▶ Problem statement: Begin at the line with "html: none ->" and set down each line exactly until the listing ends. Images stay out.

▶ Extracted material:
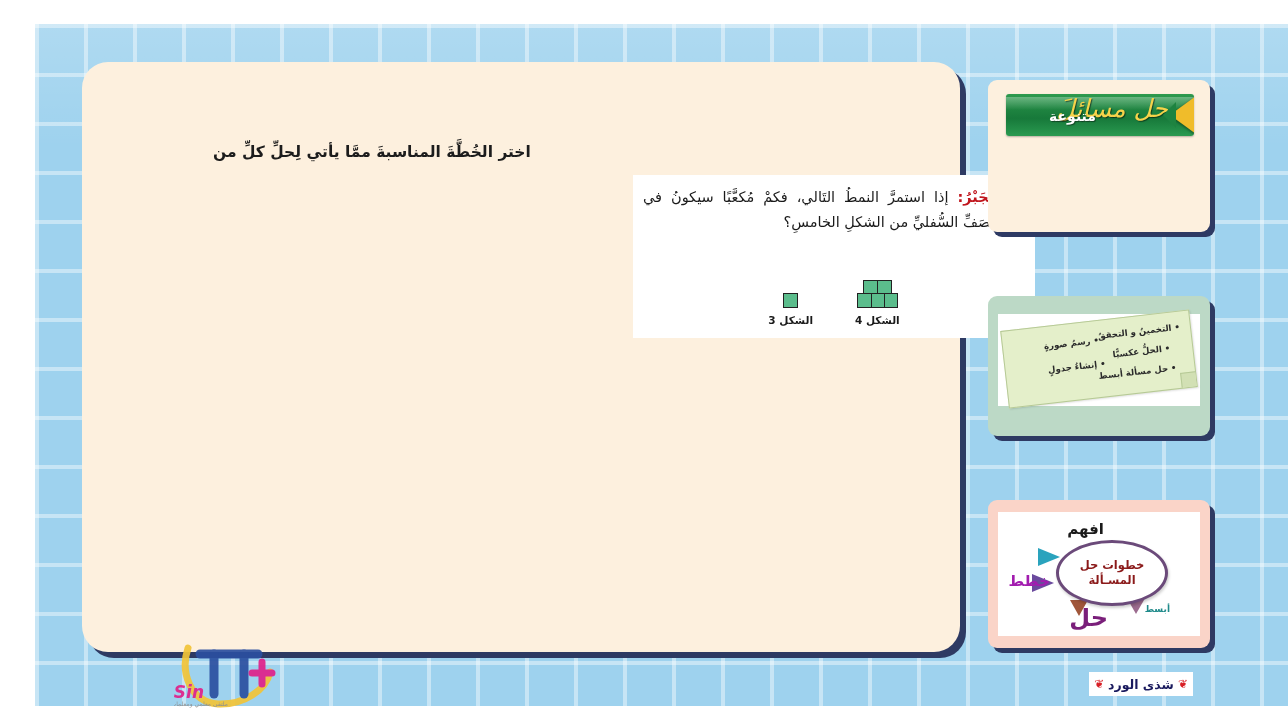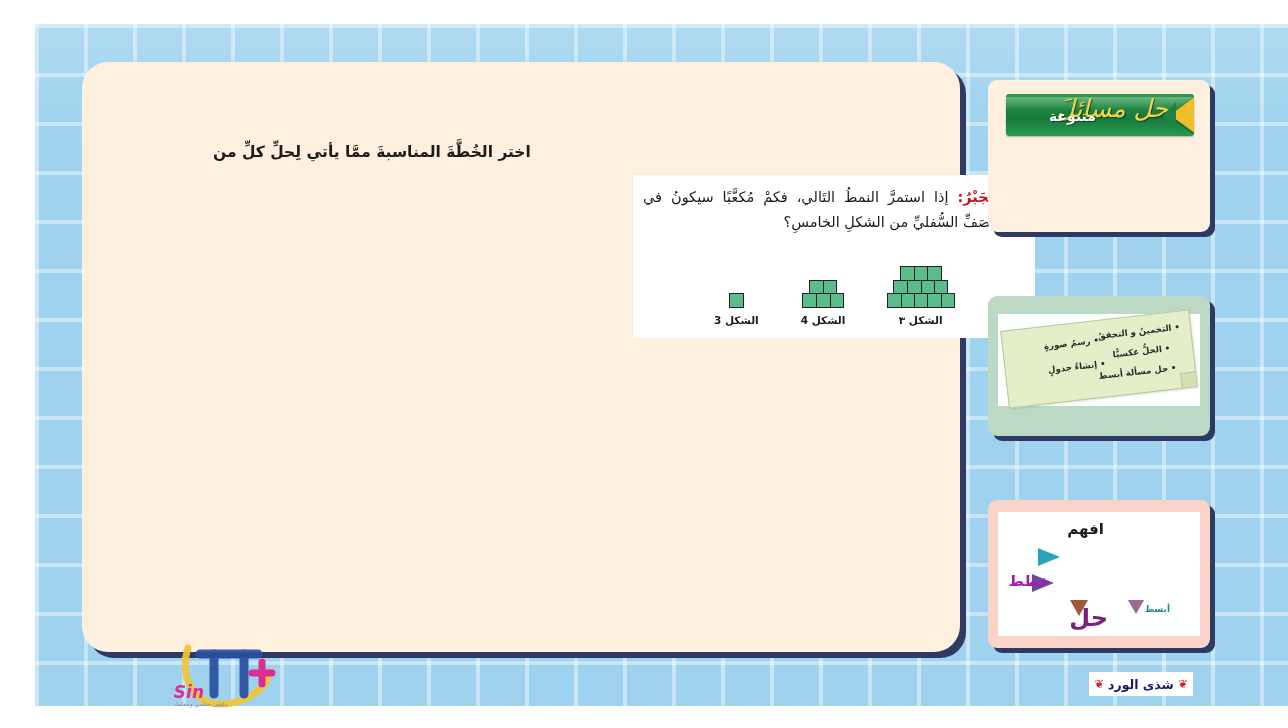"الشكل ٣" div.figure-group { html: <div> <div> <div> <div></div> <div></div> <div></div> </div> <div> <div></div> <div></div> <div></div> <div></div> </div> <div> <div></div> <div></div> <div></div> <div></div> <div></div> </div> </div> <div>الشكل ٣</div> </div> -> none }
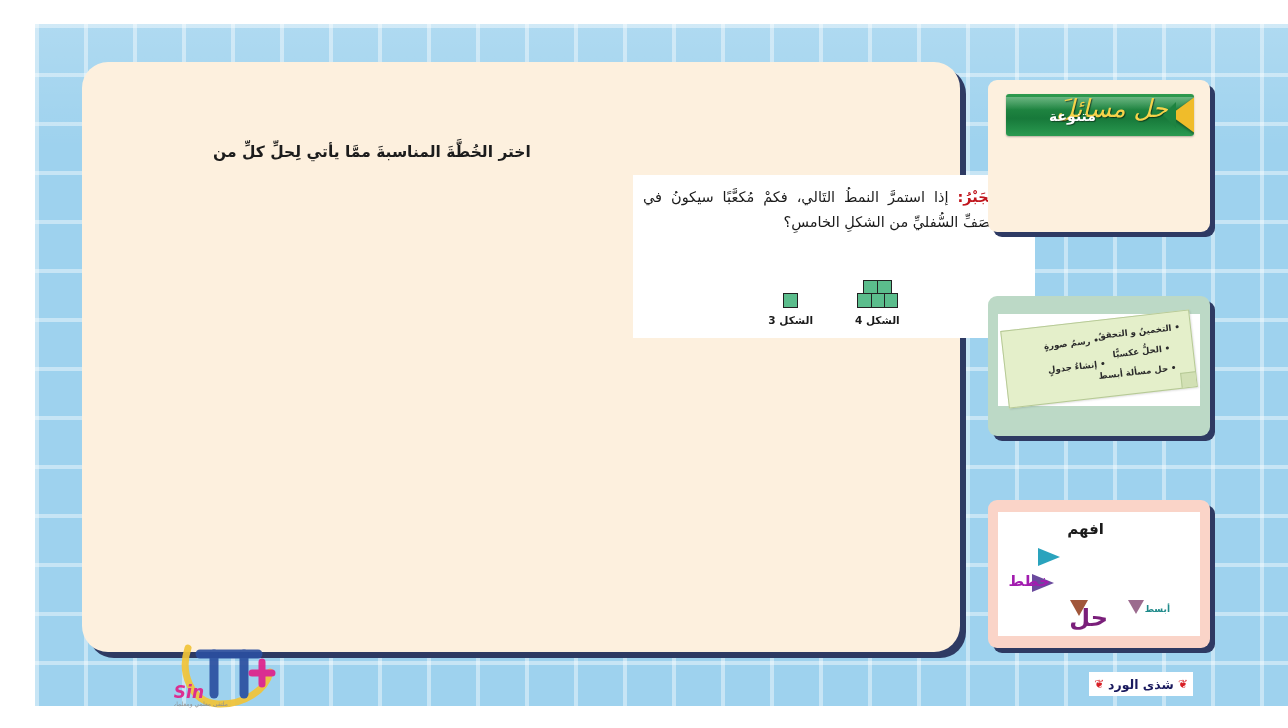"خطوات حل" div { html: none -> <div> <span> <span>خطوات حل</span><br> <span>المسـألة</span> </span> </div> }
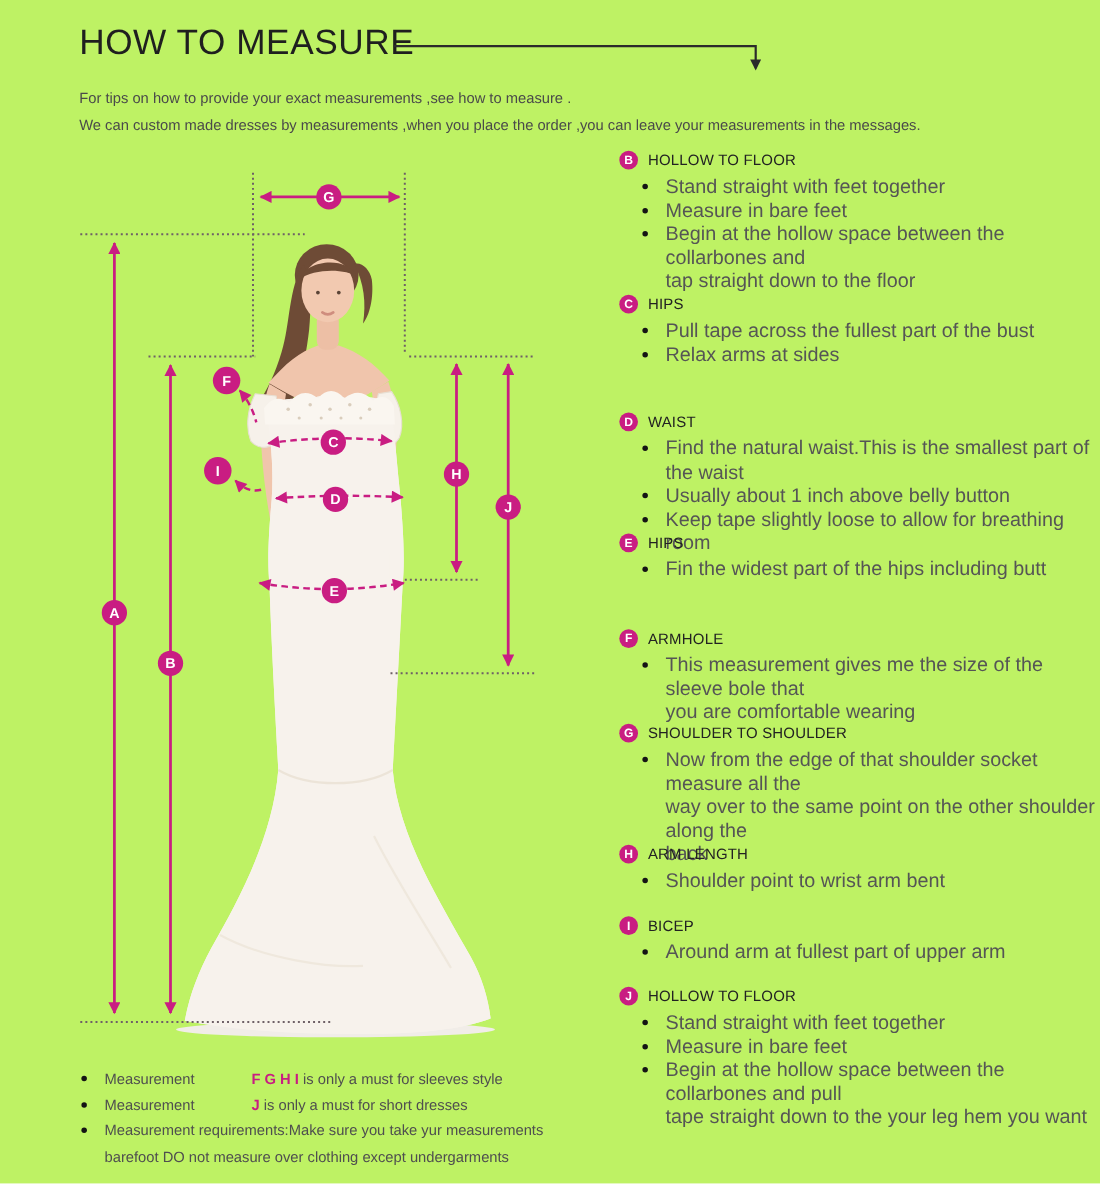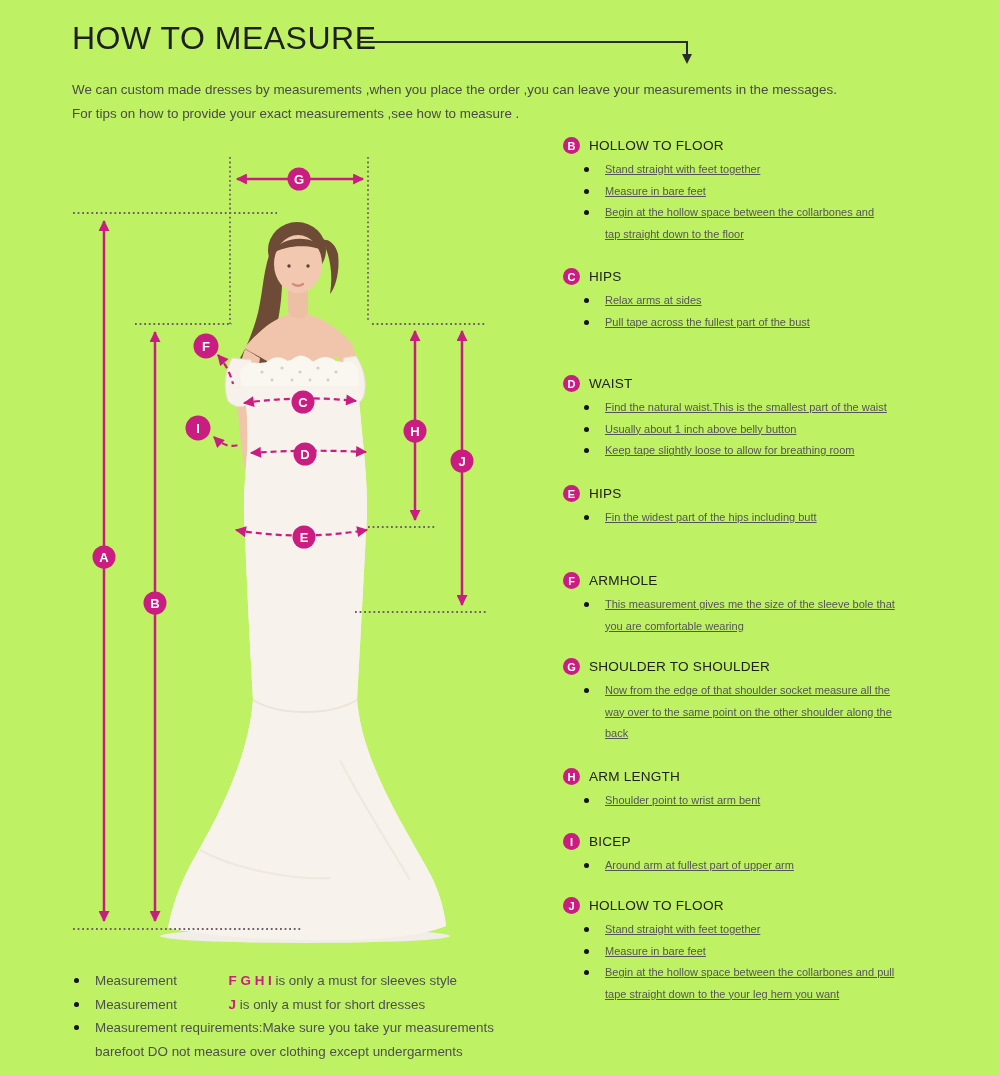"We can custom made dresses" div { order: before "For tips on how to" -> after "For tips on how to" }
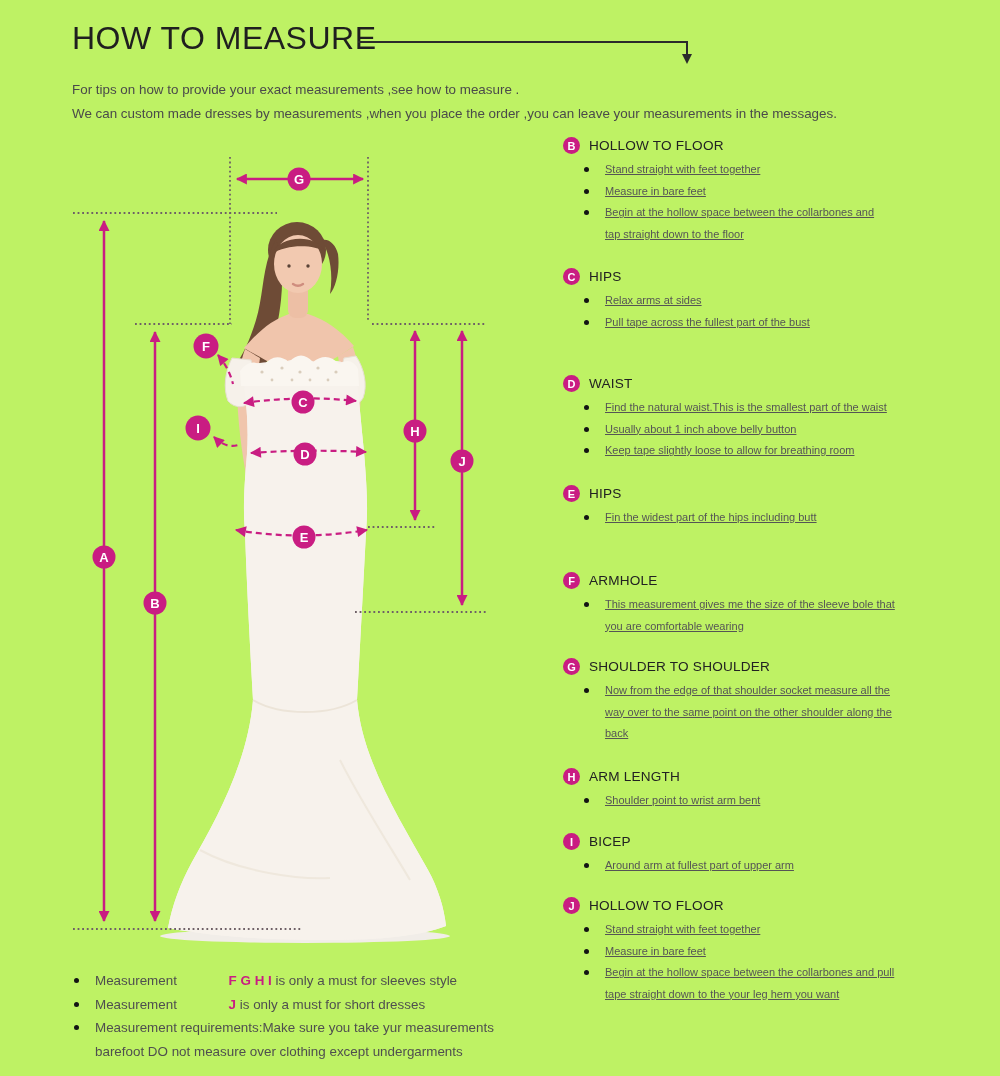"Stand straight with feet together" ul.blts li { font-size: 11px -> 18px; text-decoration: underline -> none }
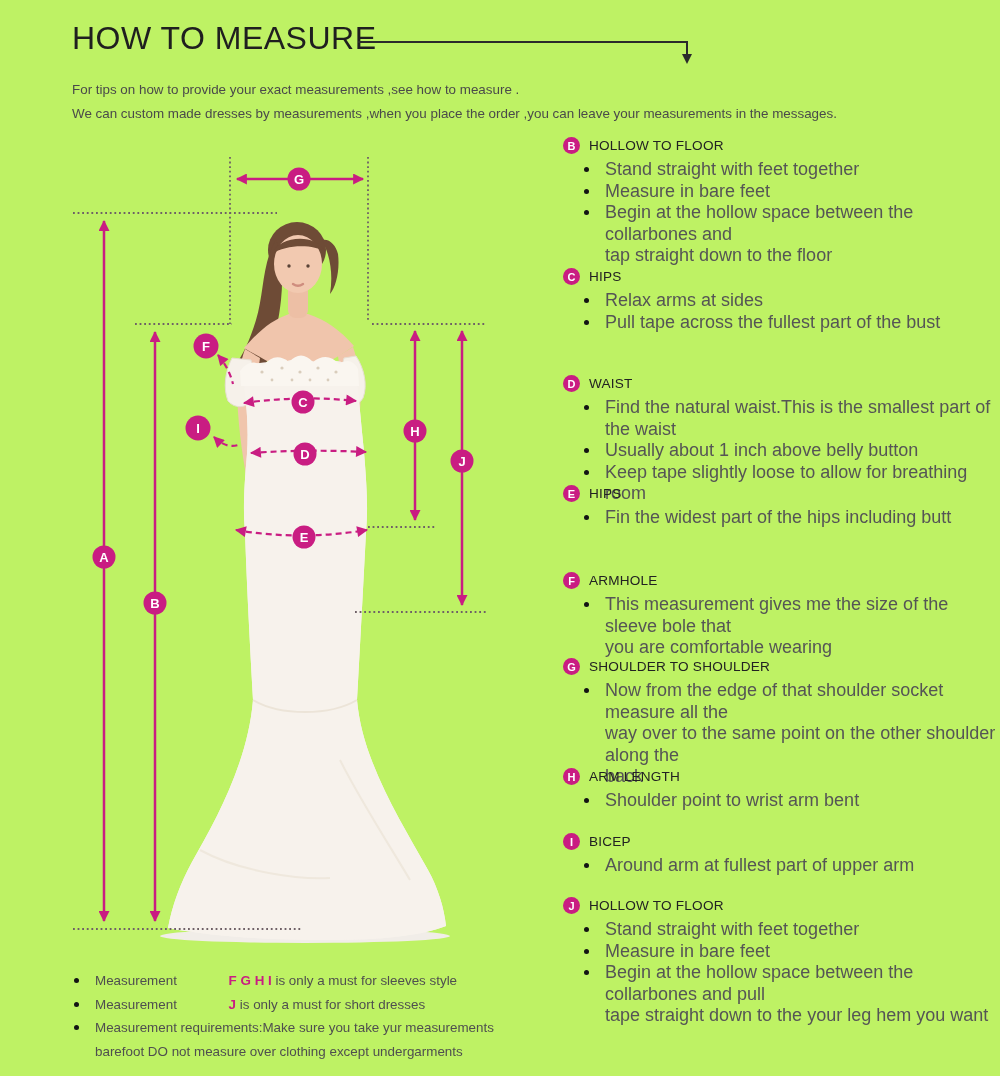"Relax arms at sides" li { order: before "Pull tape across the fullest" -> after "Pull tape across the fullest" }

▶ Expected answer:
"خطوات حل" div { html: none -> <div> <span> <span>خطوات حل</span><br> <span>المسـألة</span> </span> </div> }
"We can custom made dresses" div { order: before "For tips on how to" -> after "For tips on how to" }
"Stand straight with feet together" ul.blts li { font-size: 11px -> 18px; text-decoration: underline -> none }
"Relax arms at sides" li { order: before "Pull tape across the fullest" -> after "Pull tape across the fullest" }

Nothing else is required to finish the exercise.